Exercise aim –
Skip all lines in the entries below that come before the one containing "[557,221,578,231] on -> [84,210,120,223] from". Repeat that line and the rest exactly.

Data items:
----------------------------------------

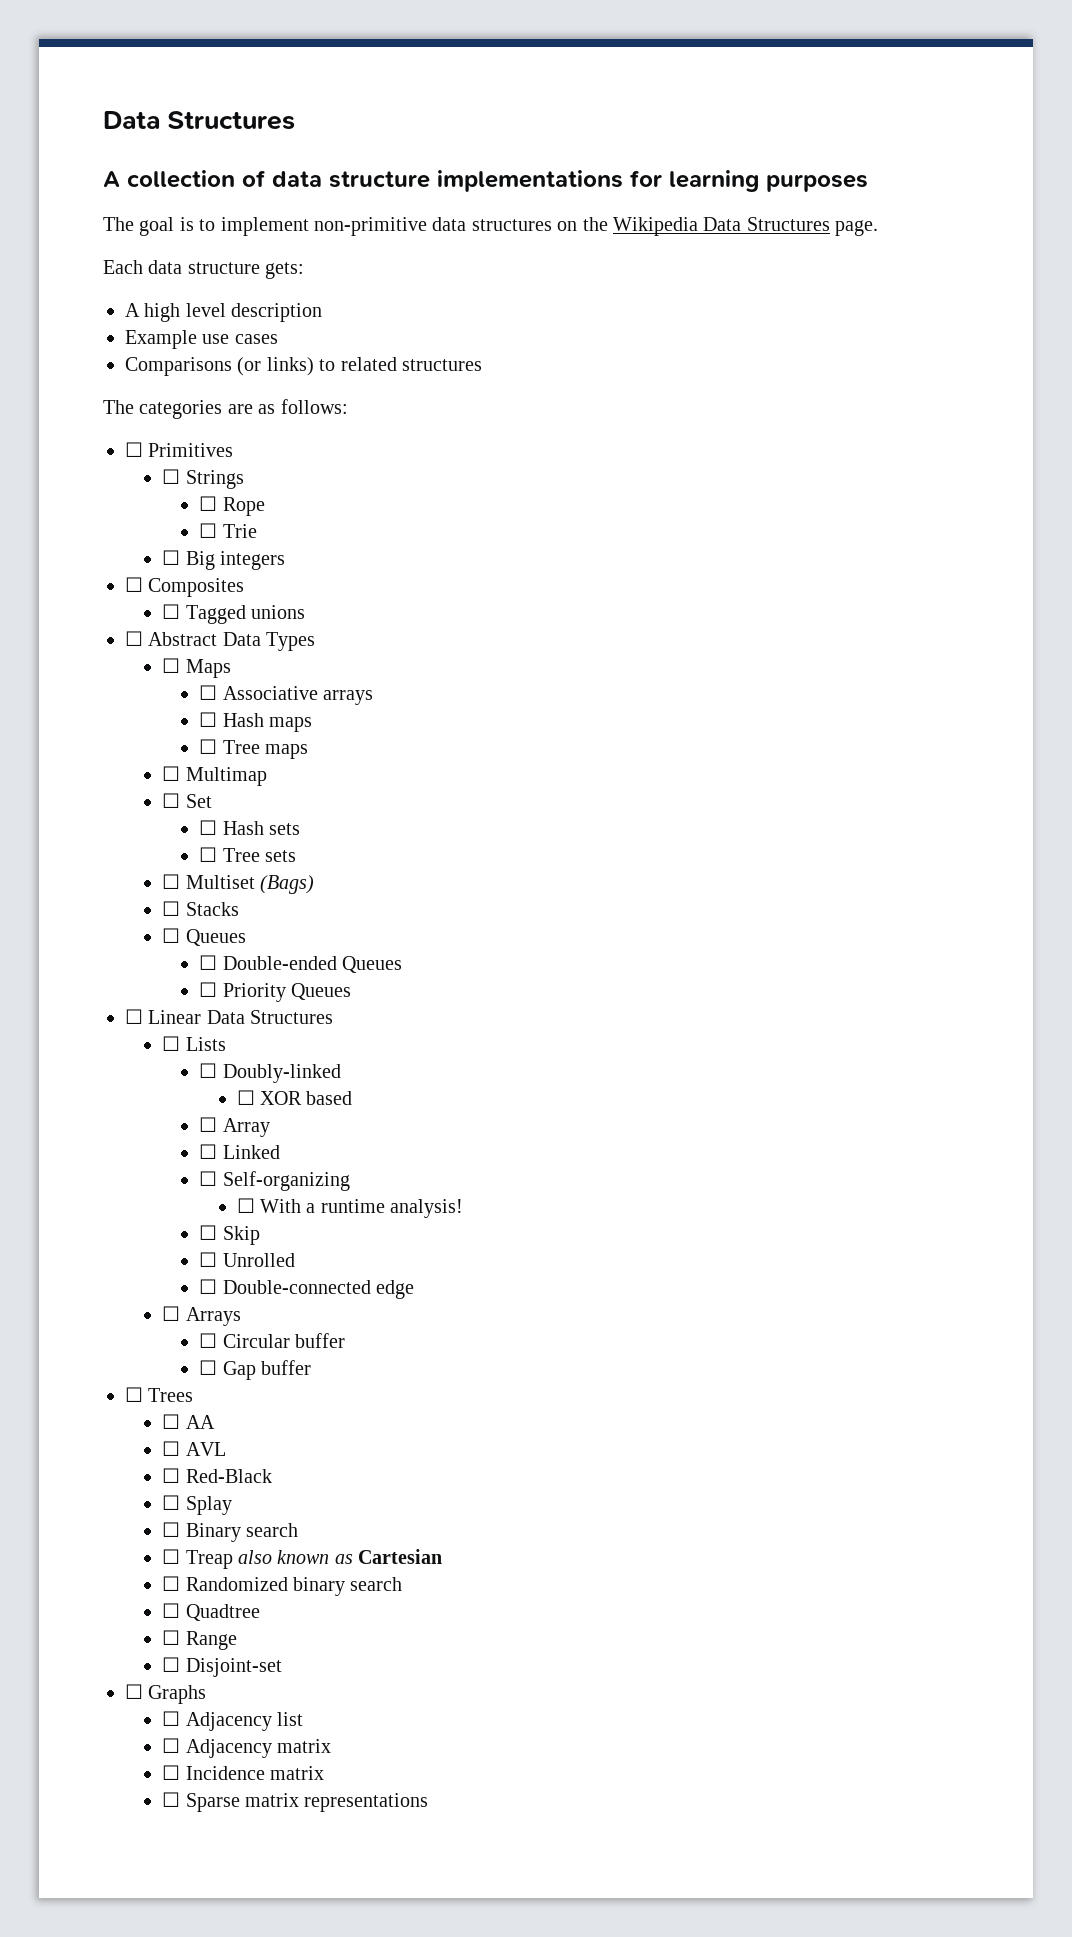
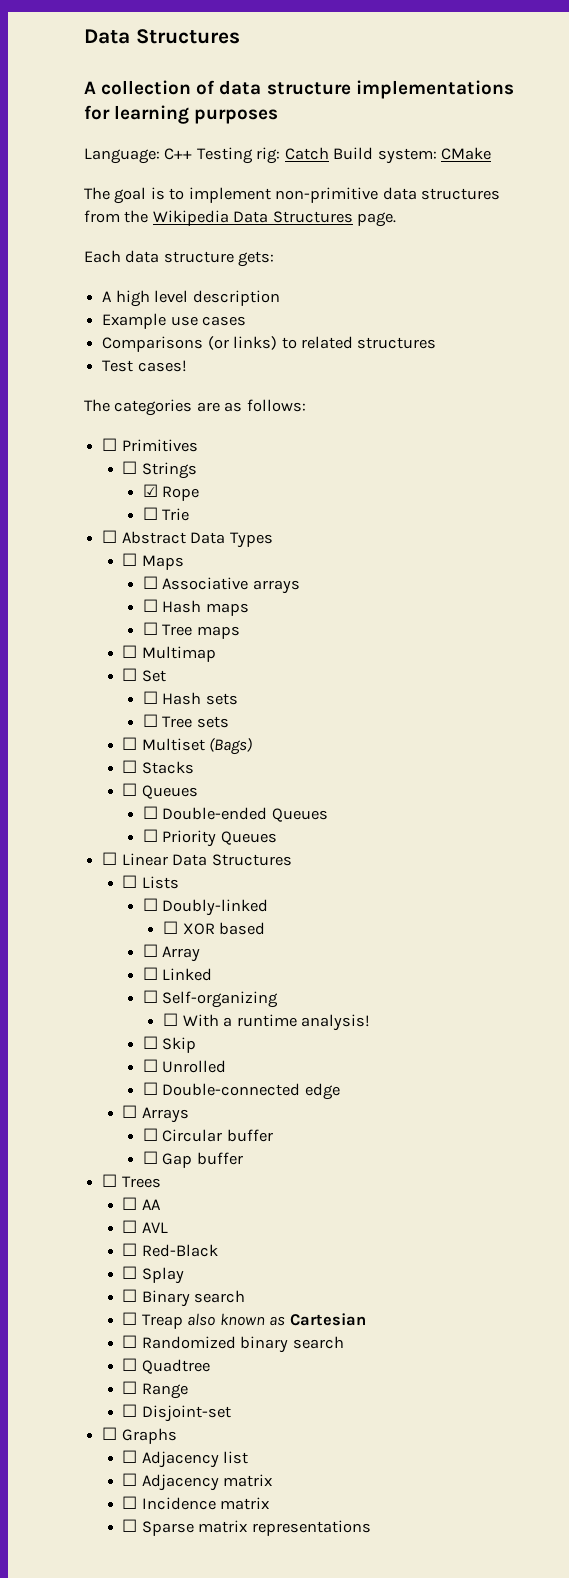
(868, 183) none -> [84,147,492,164] // Language: C++ Testing rig: Catch Build system: CMake
[557,221,578,231] on -> [84,210,120,223] from
(482, 365) none -> [102,360,187,372] // Test cases!
[199,496,218,511] ☐ -> [142,484,158,497] ☑
[162,550,286,570] [125,577,245,597] [162,604,306,624] // ☐ Big integers // ☐ Composites // ☐ Tagged unions -> (190, 514) none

----------------------------------------

Answer to the problem –
[557,221,578,231] on -> [84,210,120,223] from
(482, 365) none -> [102,360,187,372] // Test cases!
[199,496,218,511] ☐ -> [142,484,158,497] ☑
[162,550,286,570] [125,577,245,597] [162,604,306,624] // ☐ Big integers // ☐ Composites // ☐ Tagged unions -> (190, 514) none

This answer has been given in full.